Fine del 2018: i mercati stanno impazzendo nell’ultimo trimestre. I fondi di Kairos si stanno tuffando. Ci sono voci di vendita sulla filiale italiana. Con l’italiano Mediobanca mostra un potenziale acquirente di interesse pubblico. Ma le aspettative sui prezzi falliscono. Nel mercato Kairos vale al massimo 350 milioni di euro, troppo poco per Julius Baer, ​​che da solo ha una buona volontà di circa 320 milioni di franchi sulla controllata italiana.

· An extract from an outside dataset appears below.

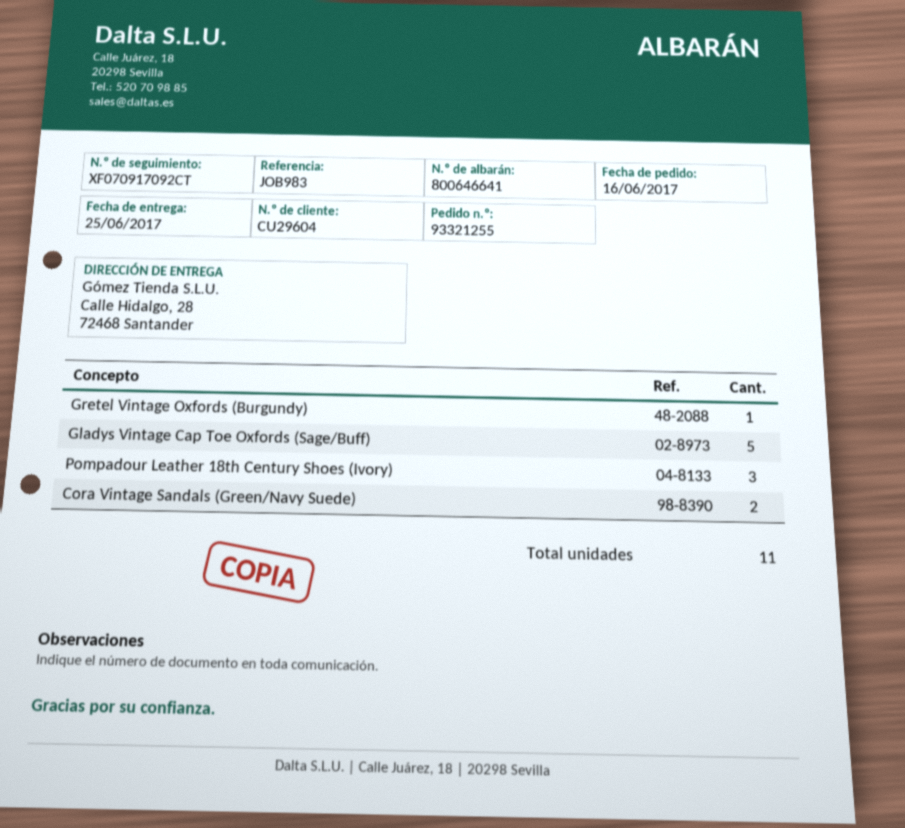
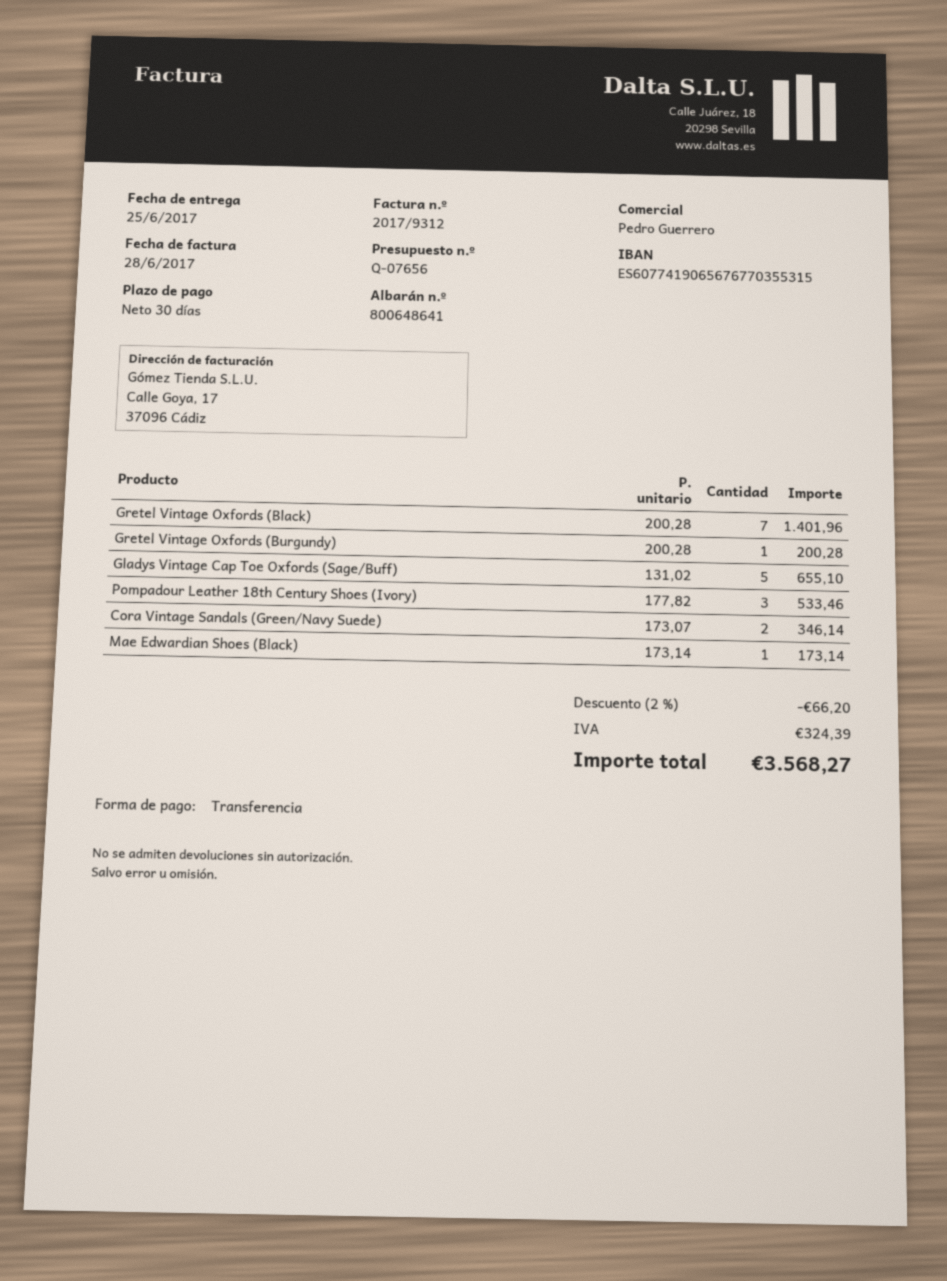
delivery note number: 800646641 -> 800648641
Gretel Vintage Oxfords (Black): none -> 7
Mae Edwardian Shoes (Black): none -> 1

Aprile 2018: con Fabio Bariletti , un nuovo CEO assume la fortuna di Kairos

Settembre 2019: la patata bollente Kairos passa al nuovo CEO Rickenbacher. Decide poco dopo l’entrata in carica: Kairos rimane con Bär e diventa più stretto. Una conseguenza: i gestori capaci lasciano Kairos, in ottobre un’intera squadra di hedge fund si toglie il cappello.

Novembre 2019: secondo i primi 100 milioni di cancellazioni, secondo il Rapporto annuale 2018, nei libri Orso rimangono 217 milioni di franchi dell’avviamento di Kairos.